A good example for this use case is the integration of [Language Weaver]. The Language Weaver Translation Server provides a webservice interface that allows a text to be translated into another language. This service could be easily used within SMILA.

Here are more detailed technical descriptions:

How to integrate a webservice in a SMILA BPEL pipeline

Default: local SMILA Pipelet or ProcessingService

The default technique to integrate functionality or software in SMILA is to write a Pipelet or ProcessingService that runs in the same OSGi runtime as the BPEL workflow engine. The difference between Pipelets and ProcessingServices is that a Pipelet's lifecycle and configuration is managed by the workflow engine whereas ProcessingServices are not instantiated and configured by the workflow engine. They are implemented as OSGi services (preferably Declarative Services) and managed independently from the workflow engine, by the OSGi runtime. Thus a ProcessingServices instance can be used by multiple workflows and has to be thread safe. Unlike Pipelets, which are not shared by multiple workflows. Each occurrence of a pipelet in a workflow uses a separate pipelet instance. Pipelets are easier to implement than ProcessingServices, as there is no need to worry about multithreaded access and no OSGi know how is needed.

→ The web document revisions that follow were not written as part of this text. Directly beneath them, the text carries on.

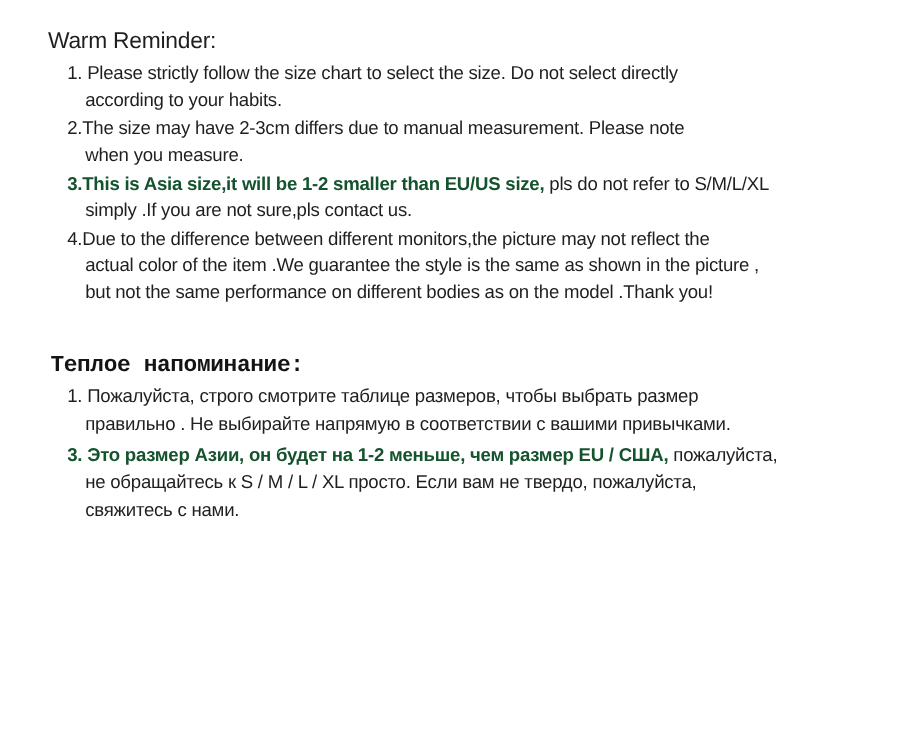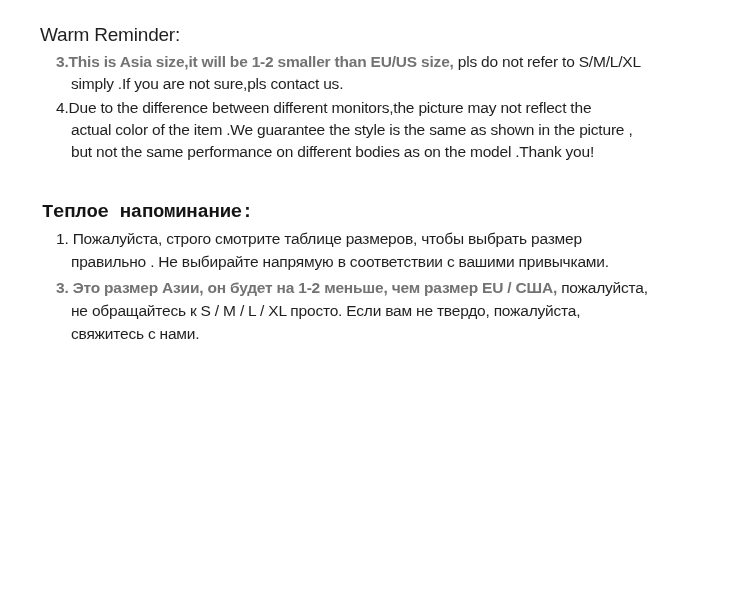--- a/index.html
+++ b/index.html
@@ -46,32 +46,36 @@
     line-height: 22px;
     letter-spacing: -0.2px;
     white-space: pre-wrap;
     color: #1f1f1f;
   }
   .list-ru .item {
     line-height: 23px;
     margin-bottom: 3px;
   }
   .red {
-    color: #737373;
+    color: #14532d;
     font-weight: bold;
   }
 </style>
 </head>
 <body>
 
 <div class="page">
 
   <section class="block-en">
     <h2 class="title-en">Warm Reminder:</h2>
     <div class="list list-en">
+      <p class="item"><span>1. Please strictly follow the size chart to select the size. Do not select directly
+according to your habits.</span></p>
+      <p class="item"><span>2.The size may have 2-3cm differs due to manual measurement. Please note
+when you measure.</span></p>
       <p class="item"><span class="red">3.This is Asia size,it will be 1-2 smaller than EU/US size,</span><span> pls do not refer to S/M/L/XL
 simply .If you are not sure,pls contact us.</span></p>
       <p class="item"><span>4.Due to the difference between different monitors,the picture may not reflect the
 actual color of the item .We guarantee the style is the same as shown in the picture ,
 but not the same performance on different bodies as on the model .Thank you!</span></p>
     </div>
   </section>
 
   <section class="block-ru">
     <h2 class="title-ru">Теплое напоминание:</h2>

Both Pipelets and ProcessingServices have full access to the Records in SMILA via the BlackboardService. So it's easily possible to read, modify and store Records. In general Pipelets and ProcessingServices follow the same (sometimes optional) logical steps (of course this depends highly on the business logic to be executed). These steps are:

read the configuration (optional)
read input data from Blackboard (optional)
execute the business logic
write result data to Blackboard (optional)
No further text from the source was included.